■ DATA SUPPLIED ■
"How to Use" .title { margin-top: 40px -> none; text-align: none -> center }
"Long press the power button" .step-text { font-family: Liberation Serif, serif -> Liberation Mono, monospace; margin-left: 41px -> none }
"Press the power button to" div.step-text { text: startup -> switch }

* * *

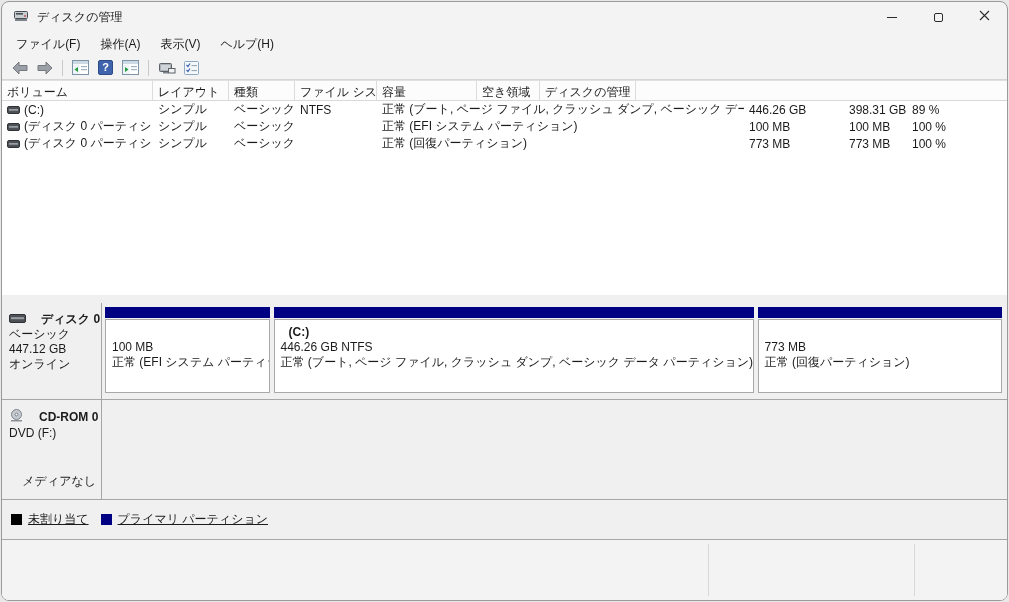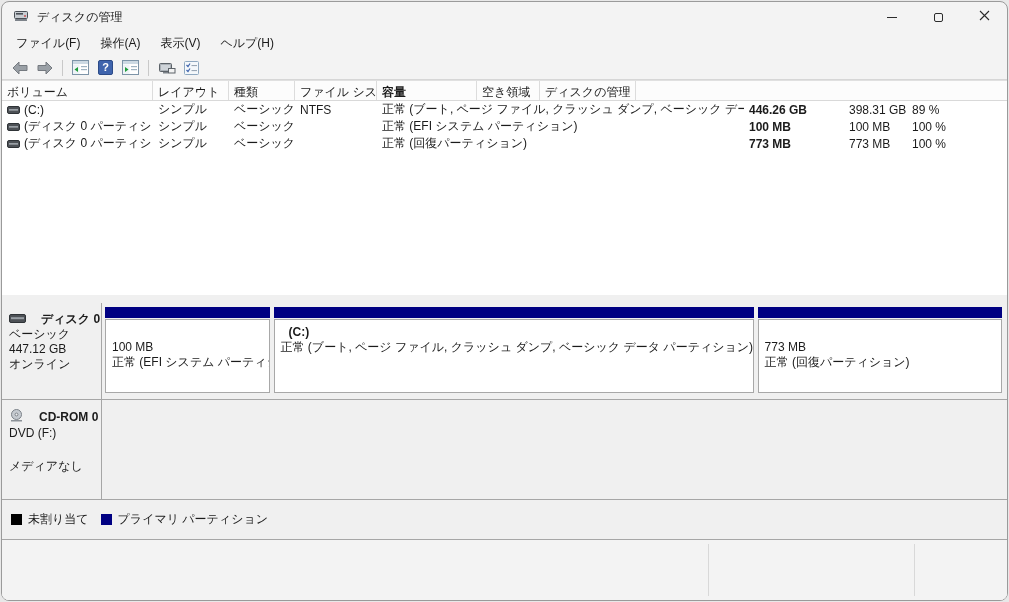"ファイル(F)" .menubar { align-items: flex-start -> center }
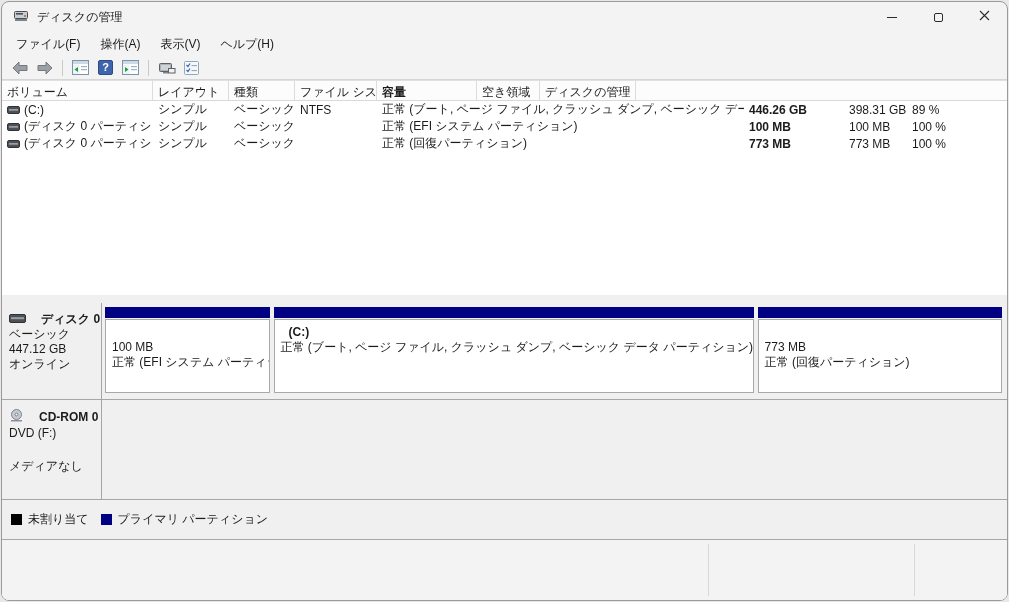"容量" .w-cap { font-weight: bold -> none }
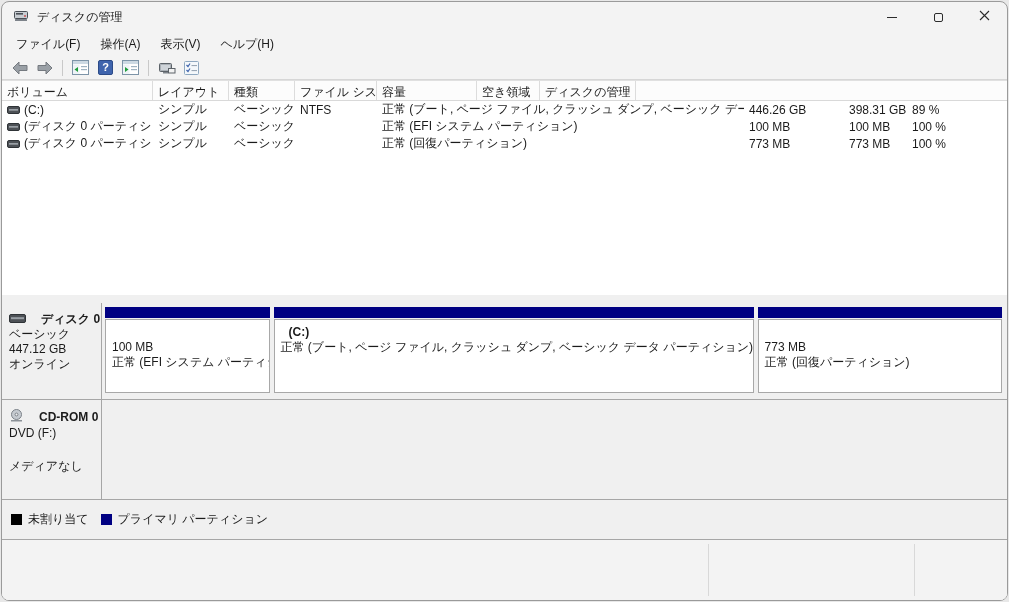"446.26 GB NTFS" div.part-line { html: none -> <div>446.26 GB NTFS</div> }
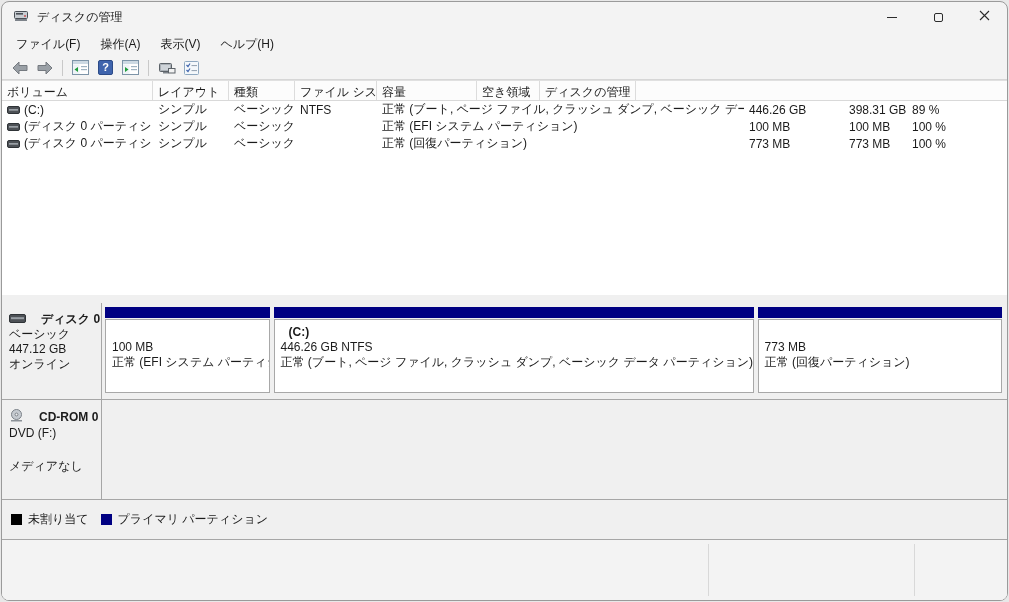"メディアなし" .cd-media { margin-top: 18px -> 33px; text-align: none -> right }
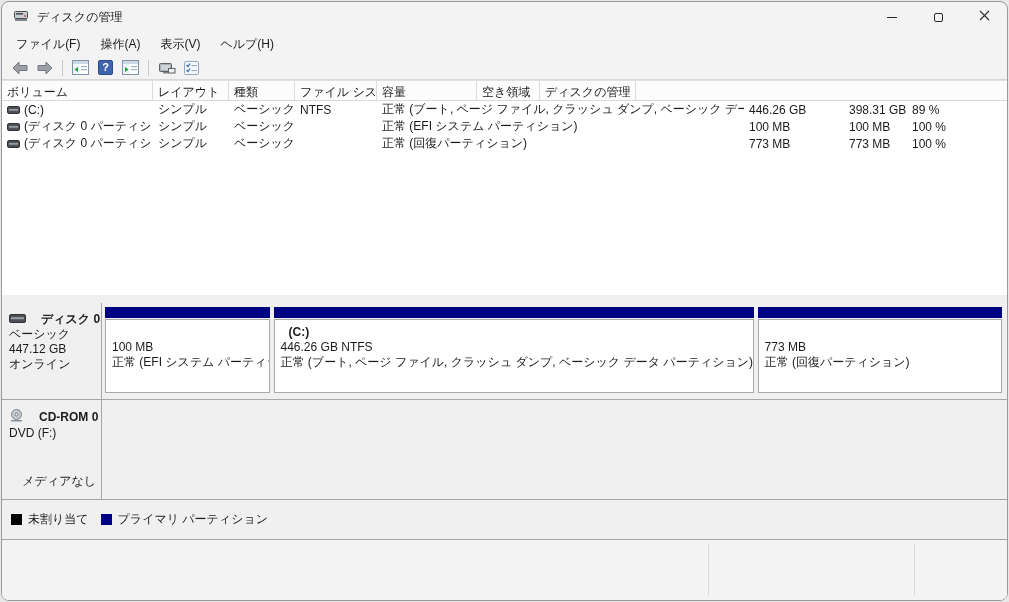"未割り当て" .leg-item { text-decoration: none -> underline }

■ BRIEF ■
Print exactly the lines above that run from the one with "margin-top: 18px ->" to the one with "text-decoration: none ->", both included. No pictures.

■ TASK SOLUTION ■
"メディアなし" .cd-media { margin-top: 18px -> 33px; text-align: none -> right }
"未割り当て" .leg-item { text-decoration: none -> underline }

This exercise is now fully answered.